Joint Multi-Condition Representation Modelling via Matrix Factorisation for Visual Place Recognition
This addresses the challenge of improving localization performance under varying conditions for robotics or autonomous systems, though it is incremental as it builds on existing descriptor-level fusion approaches.
The paper tackles the problem of multi-reference visual place recognition by proposing a training-free, descriptor-agnostic method that uses matrix decomposition to jointly model places, improving Recall@1 by up to ~18% over single-reference and outperforming baselines with gains of ~5% on unstructured data.

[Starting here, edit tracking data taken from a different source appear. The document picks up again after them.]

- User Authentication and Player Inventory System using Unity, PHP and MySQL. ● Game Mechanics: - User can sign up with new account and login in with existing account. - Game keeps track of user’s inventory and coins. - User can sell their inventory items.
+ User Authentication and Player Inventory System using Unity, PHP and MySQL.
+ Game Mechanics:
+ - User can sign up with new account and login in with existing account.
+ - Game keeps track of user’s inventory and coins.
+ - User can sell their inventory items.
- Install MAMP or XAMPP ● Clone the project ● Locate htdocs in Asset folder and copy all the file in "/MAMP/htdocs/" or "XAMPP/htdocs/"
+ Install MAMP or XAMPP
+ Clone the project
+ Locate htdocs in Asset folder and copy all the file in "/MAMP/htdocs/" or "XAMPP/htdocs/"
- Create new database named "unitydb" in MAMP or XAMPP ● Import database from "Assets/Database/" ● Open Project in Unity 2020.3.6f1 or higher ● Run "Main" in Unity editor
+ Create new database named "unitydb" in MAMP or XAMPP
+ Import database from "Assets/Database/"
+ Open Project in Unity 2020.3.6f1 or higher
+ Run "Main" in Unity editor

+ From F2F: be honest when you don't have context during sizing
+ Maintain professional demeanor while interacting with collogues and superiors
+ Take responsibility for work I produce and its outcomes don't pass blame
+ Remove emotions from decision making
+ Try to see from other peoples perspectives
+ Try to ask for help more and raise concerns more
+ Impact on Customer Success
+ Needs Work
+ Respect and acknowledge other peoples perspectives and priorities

We address multi-reference visual place recognition (VPR), where reference sets captured under varying conditions are used to improve localisation performance. While deep learning with large-scale training improves robustness, increasing data diversity and model complexity incur extensive computational cost during training and deployment. Descriptor-level fusion via voting or aggregation avoids training, but often targets multi-sensor setups or relies on heuristics with limited gains under appearance and viewpoint change. We propose a training-free, descriptor-agnostic approach that jointly models places using multiple reference descriptors via matrix decomposition into basis representations, enabling projection-based residual matching. We also introduce SotonMV, a structured benchmark for multi-viewpoint VPR. On multi-appearance data, our method improves Recall@1 by up to ~18% over single-reference and outperforms multi-reference baselines across appearance and viewpoint changes, with gains of ~5% on unstructured data, demonstrating strong generalisation while remaining lightweight.